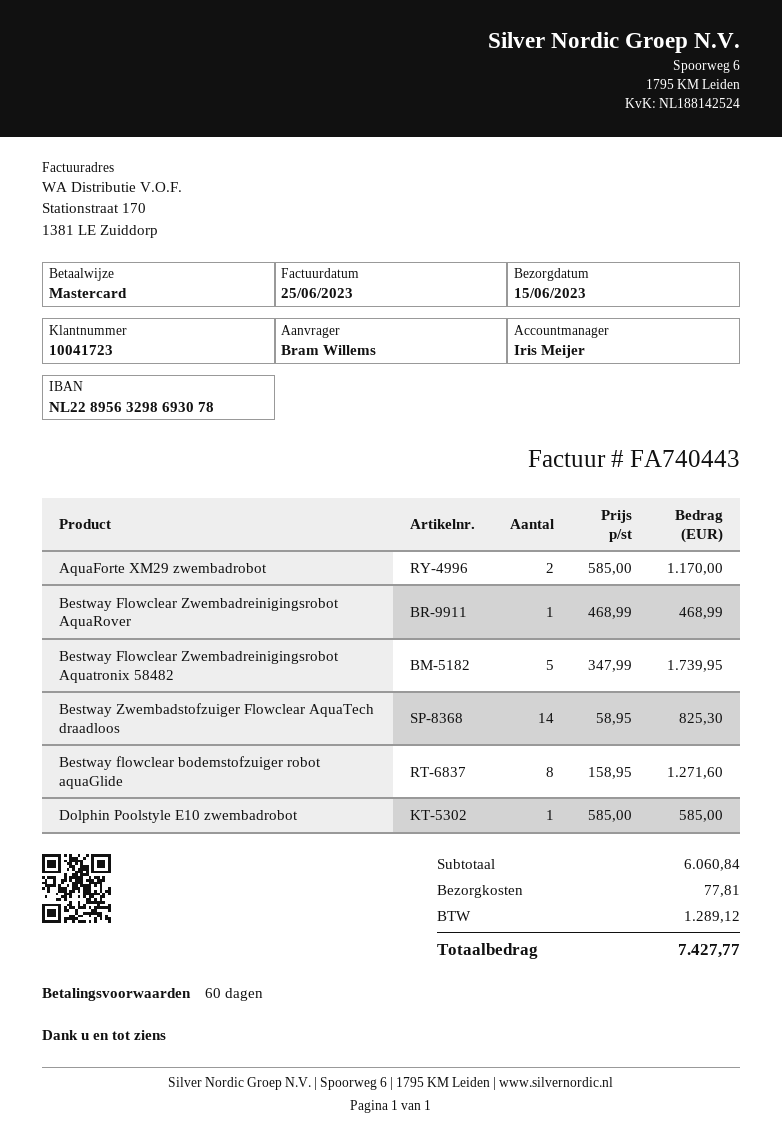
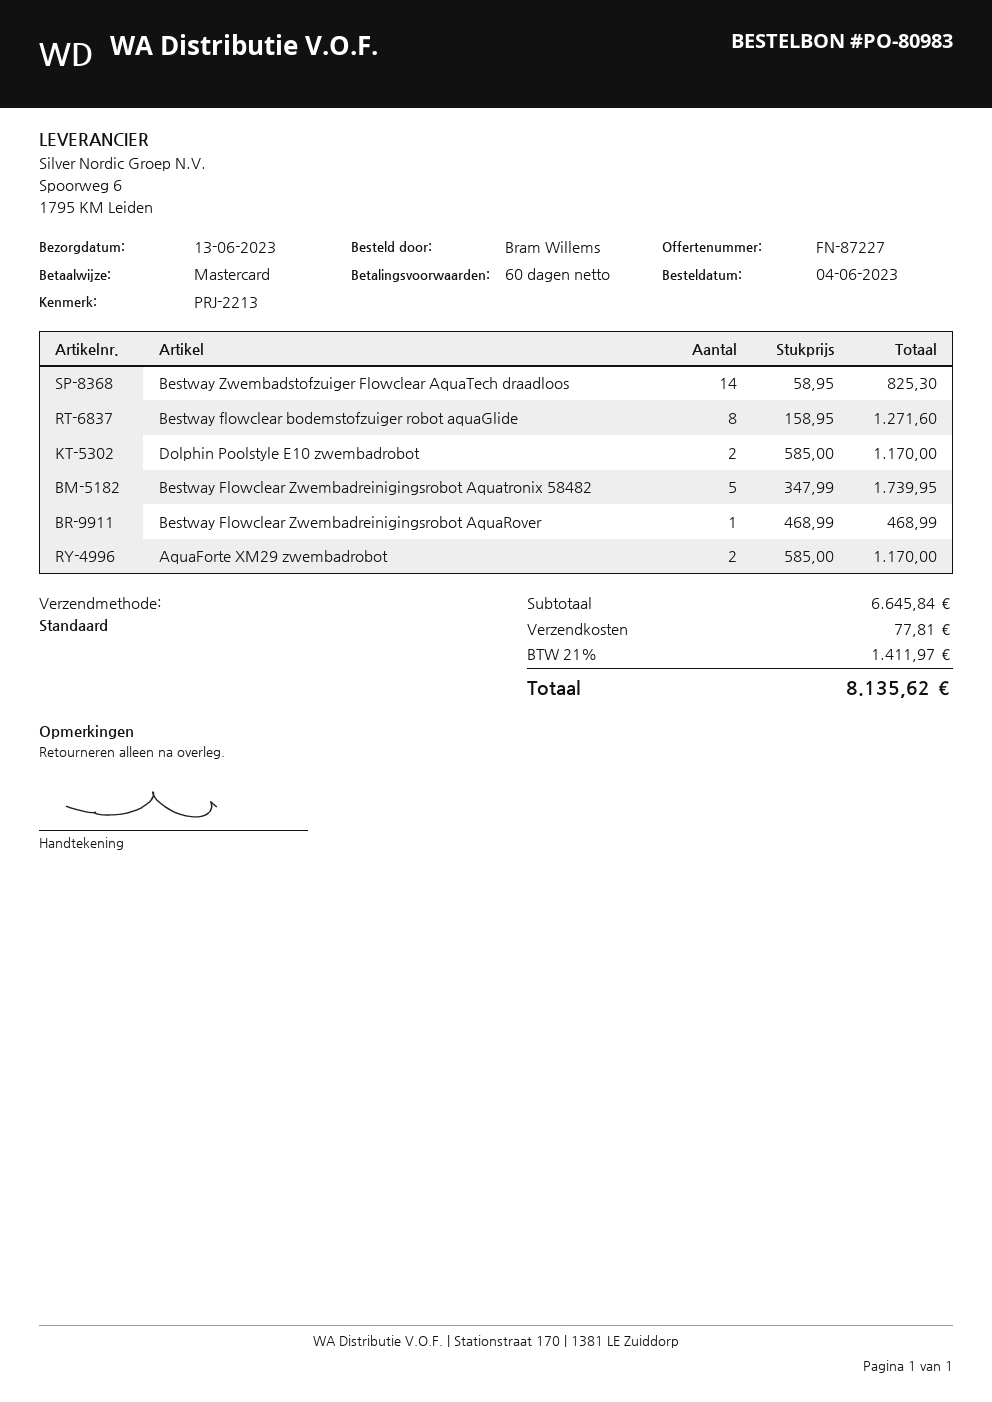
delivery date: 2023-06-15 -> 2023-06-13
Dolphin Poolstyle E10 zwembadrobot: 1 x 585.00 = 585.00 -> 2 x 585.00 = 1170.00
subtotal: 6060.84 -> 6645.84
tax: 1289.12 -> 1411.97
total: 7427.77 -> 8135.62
########
◆ TASK STATEMENT
Give the data again word for word, without pictures.

◆ RESULT OF THIS TASK
delivery date: 2023-06-15 -> 2023-06-13
Dolphin Poolstyle E10 zwembadrobot: 1 x 585.00 = 585.00 -> 2 x 585.00 = 1170.00
subtotal: 6060.84 -> 6645.84
tax: 1289.12 -> 1411.97
total: 7427.77 -> 8135.62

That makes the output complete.